> What to work on: Tally the lines of the data that include the word "text" and state the total, nothing else.

> User interface change data:

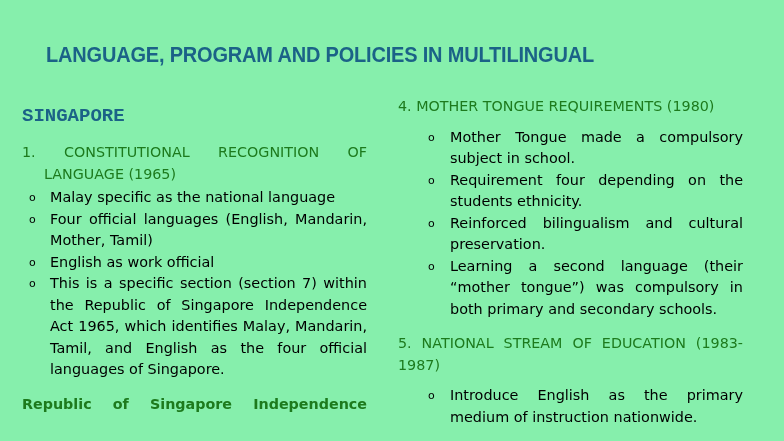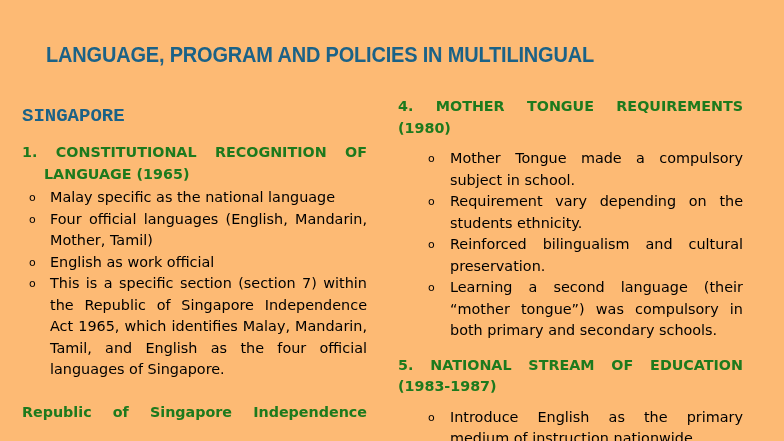--- a/index.html
+++ b/index.html
@@ -12,21 +12,21 @@
     height: 441px;
     overflow: hidden;
     font-family: "DejaVu Sans", sans-serif;
     color: #000000;
   }
   .page {
     position: relative;
     width: 784px;
     height: 441px;
     overflow: hidden;
-    background: #fdba74;
+    background: #86efac;
   }
 
   
   .doc-title {
     position: absolute;
     left: 46px;
     top: 42px;
     width: 700px;
     font-family: "Liberation Sans", sans-serif;
     font-weight: bold;
@@ -57,21 +57,21 @@
     font-family: Liberation Mono, monospace;
     font-weight: bold;
     font-size: 19px;
     color: #1b6287;
     line-height: 24px;
     margin: 8px 0 14px 0;
   }
 
   .head-green {
     font-family: "DejaVu Sans", sans-serif;
-    font-weight: bold;
+    font-weight: normal;
     font-size: 14.3px;
     color: #1d7a1d;
     line-height: 21.5px;
     text-align: justify;
     text-align-last: left;
     margin: 0 0 2px 0;
   }
   .head-green.indented {
     padding-left: 22px;
     text-indent: -22px;
@@ -111,21 +111,21 @@
   .spacer-md { height: 13px; }
 
   .footer-green {
     font-family: "DejaVu Sans", sans-serif;
     font-weight: bold;
     font-size: 14.3px;
     color: #1d7a1d;
     line-height: 21.5px;
     text-align: justify;
     text-align-last: justify;
-    margin-top: 21px;
+    margin-top: 13px;
   }
 </style>
 </head>
 <body>
 
 <div class="page">
 
   <div class="doc-title">LANGUAGE, PROGRAM AND POLICIES IN MULTILINGUAL</div>
 
   <div class="col col-left">
@@ -162,21 +162,21 @@
 
     <div class="spacer-sm"></div>
 
     <ul class="bullets indent-more">
       <li>
         <span class="bullet-marker">o</span>
         <span>Mother Tongue made a compulsory subject in school.</span>
       </li>
       <li>
         <span class="bullet-marker">o</span>
-        <span>Requirement vary depending on the students ethnicity.</span>
+        <span>Requirement four depending on the students ethnicity.</span>
       </li>
       <li>
         <span class="bullet-marker">o</span>
         <span>Reinforced bilingualism and cultural preservation.</span>
       </li>
       <li>
         <span class="bullet-marker">o</span>
         <span>Learning a second language (their “mother tongue”) was compulsory in both primary and secondary schools.</span>
       </li>
     </ul>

> Final answer: 5